Rev. Amanda Hendler-Voss Dumfries, Virginia

I was disheartened to see some readers criticize Jessica Anya Blau’s story “Waiting for My Rape” [August 2018]. Speaking from experience, I know rape can occur in unexpected ways: consenting to sex but not oral sex; within a marriage; with a friend. It took me time to acknowledge I’d been raped. Rape can be confusing and is often more nuanced than most people are comfortable with.

I hope Blau’s critics will challenge their antiquated beliefs about consent. The story doesn’t perpetuate stereotypes; it helps to broaden the conversation.

Cora Kolosso Saint Paul, Minnesota

I’ve read your magazine for more than thirty years. As I finished your August 2018 issue, I realized that no matter how I decide to savor The Sun — whether I save the magazine for a flight, or read it cover to cover right away, or read just one piece and save the rest for another day — the same thing happens: I’m sorry I’ve finished and will have to wait a month for another issue.

Mary Waldner Accord, New York

I am a rape survivor, a teacher, and a mother of three girls. I felt like I was reading excerpts of my life in Heather Sellers’s essay “What I Heard” and Maggie Cheatham’s essay “The Feminist Club” [June 2018]. I’m scared to define myself as a feminist, but I feel moved by the strength and bravery of these authors.

Erin Campbell Dunsmuir, California

At 4 AM I found myself reading Sy Safransky’s collection of essays, Four in the Morning. Like Safransky, I abandoned a promising reporting career to pursue other ventures. Now I’m in prison. But everybody’s got to be somewhere. Maybe I subconsciously made sure I’d end up here in order to allow myself the freedom to write. If so, mission accomplished!
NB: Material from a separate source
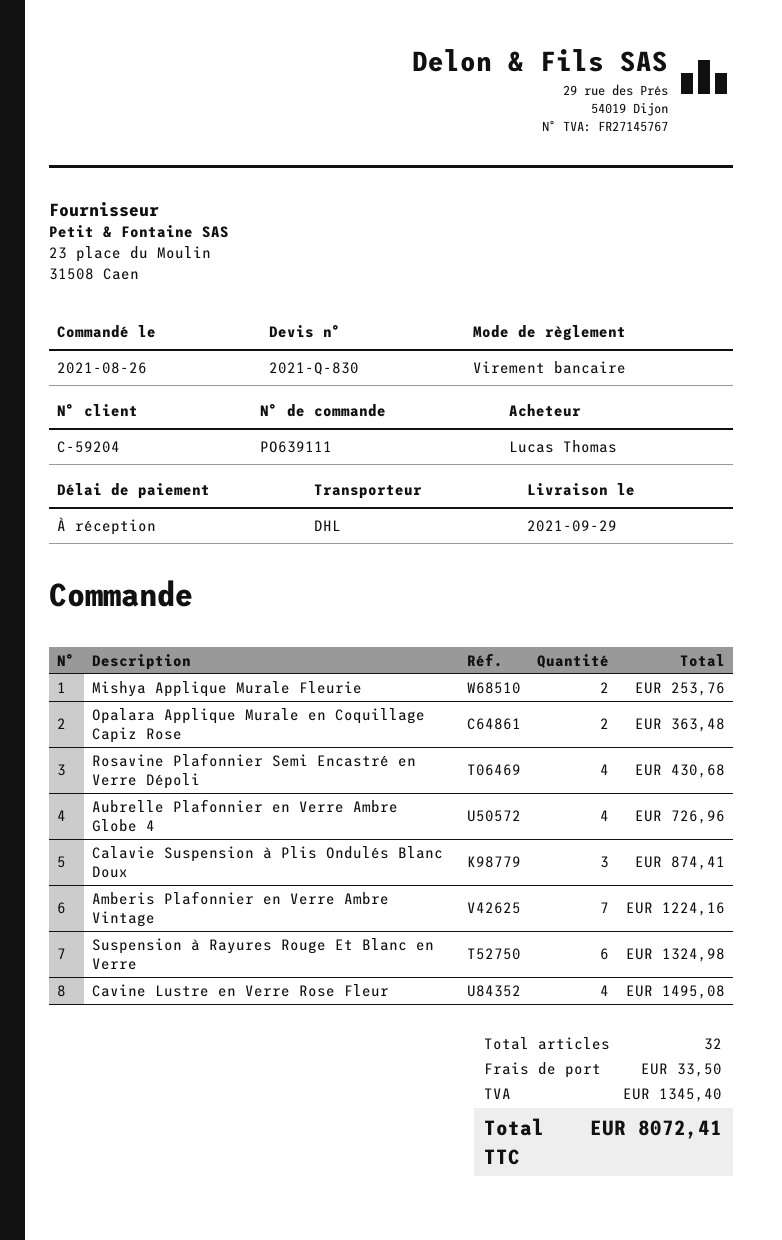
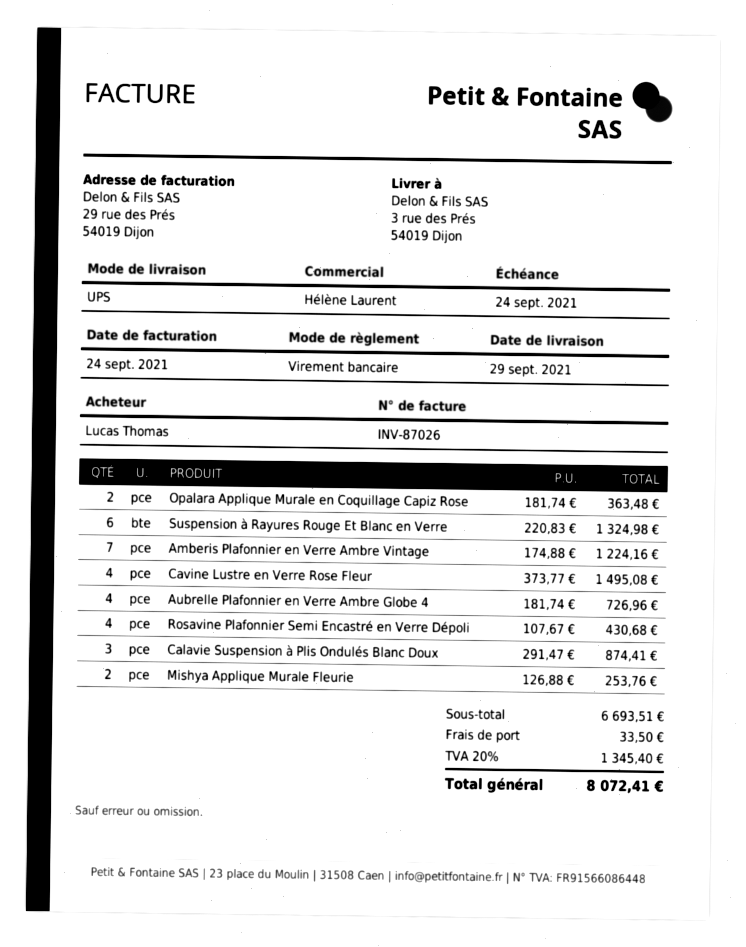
shipping method: DHL -> UPS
When I saw Safransky’s collection in the prison book cart this weekend, I had to get it. I’m an avid Sun reader and a big believer in synchronicity. I noticed his experiences find their way into his writing, and I want to ask him: Is he still dragging the heavy furniture from his past along with him? It’s tough to throw things away, especially those that are permanently tattooed on your heart and intertwined with your soul. The bitter taste of a tragic life is too delicious to resist.

D. Babb Ione, California

For years my mom used to lie on the couch, candles flickering, and read excerpts from The Sun to me as I drifted off to sleep. Only years later have I taken a real interest in the magazine. Every issue is a brutal kind of magic.